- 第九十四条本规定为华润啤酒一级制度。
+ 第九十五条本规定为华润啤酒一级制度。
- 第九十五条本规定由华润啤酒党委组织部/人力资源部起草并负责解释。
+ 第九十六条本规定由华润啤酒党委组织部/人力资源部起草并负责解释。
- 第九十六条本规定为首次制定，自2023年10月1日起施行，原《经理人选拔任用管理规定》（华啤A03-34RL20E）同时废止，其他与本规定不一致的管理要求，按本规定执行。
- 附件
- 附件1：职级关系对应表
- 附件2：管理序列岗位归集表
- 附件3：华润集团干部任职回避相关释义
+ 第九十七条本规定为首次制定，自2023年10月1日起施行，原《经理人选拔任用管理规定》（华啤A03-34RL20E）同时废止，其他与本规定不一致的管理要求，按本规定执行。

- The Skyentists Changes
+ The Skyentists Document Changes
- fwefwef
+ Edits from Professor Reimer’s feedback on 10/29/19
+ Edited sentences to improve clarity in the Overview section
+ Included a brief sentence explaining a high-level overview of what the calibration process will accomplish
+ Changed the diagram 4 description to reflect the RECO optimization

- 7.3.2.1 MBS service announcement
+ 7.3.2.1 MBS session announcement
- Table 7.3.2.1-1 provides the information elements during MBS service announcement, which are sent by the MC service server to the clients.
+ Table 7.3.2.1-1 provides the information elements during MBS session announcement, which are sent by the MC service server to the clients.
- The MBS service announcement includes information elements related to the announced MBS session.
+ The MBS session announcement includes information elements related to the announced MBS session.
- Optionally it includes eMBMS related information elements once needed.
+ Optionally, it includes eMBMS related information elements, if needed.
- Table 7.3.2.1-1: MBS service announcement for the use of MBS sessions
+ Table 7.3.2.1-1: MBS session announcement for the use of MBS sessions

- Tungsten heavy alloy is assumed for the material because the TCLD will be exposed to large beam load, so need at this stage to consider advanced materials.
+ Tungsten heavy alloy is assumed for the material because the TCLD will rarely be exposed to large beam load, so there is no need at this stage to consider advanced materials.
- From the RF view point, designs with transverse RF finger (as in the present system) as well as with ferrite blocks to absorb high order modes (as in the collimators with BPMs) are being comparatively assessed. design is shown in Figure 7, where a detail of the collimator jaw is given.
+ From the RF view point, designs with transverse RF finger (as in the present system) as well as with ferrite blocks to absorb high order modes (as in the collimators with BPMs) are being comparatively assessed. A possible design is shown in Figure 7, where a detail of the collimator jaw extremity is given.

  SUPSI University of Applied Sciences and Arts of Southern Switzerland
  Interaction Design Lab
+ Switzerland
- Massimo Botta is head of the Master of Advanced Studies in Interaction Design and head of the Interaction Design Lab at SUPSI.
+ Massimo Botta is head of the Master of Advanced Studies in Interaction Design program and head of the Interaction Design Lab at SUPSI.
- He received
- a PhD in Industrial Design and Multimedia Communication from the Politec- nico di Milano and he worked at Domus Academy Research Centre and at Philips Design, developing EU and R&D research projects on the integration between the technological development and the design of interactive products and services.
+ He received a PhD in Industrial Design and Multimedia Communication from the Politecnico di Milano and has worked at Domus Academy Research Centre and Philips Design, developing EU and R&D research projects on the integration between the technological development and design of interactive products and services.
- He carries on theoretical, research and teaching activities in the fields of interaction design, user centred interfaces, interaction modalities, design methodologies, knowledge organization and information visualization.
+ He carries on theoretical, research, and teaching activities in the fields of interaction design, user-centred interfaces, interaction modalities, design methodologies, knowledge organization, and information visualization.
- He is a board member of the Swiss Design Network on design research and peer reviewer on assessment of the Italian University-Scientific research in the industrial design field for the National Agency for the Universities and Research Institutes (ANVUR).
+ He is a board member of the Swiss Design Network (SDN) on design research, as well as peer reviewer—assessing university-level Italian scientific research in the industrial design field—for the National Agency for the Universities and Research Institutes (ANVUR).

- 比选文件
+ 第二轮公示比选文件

☆ ☆ ☆ ☆

TASK -> Using the material above, find each line that holds "level" and copy that line.

RESPONSE ->
+ Included a brief sentence explaining a high-level overview of what the calibration process will accomplish
+ He is a board member of the Swiss Design Network (SDN) on design research, as well as peer reviewer—assessing university-level Italian scientific research in the industrial design field—for the National Agency for the Universities and Research Institutes (ANVUR).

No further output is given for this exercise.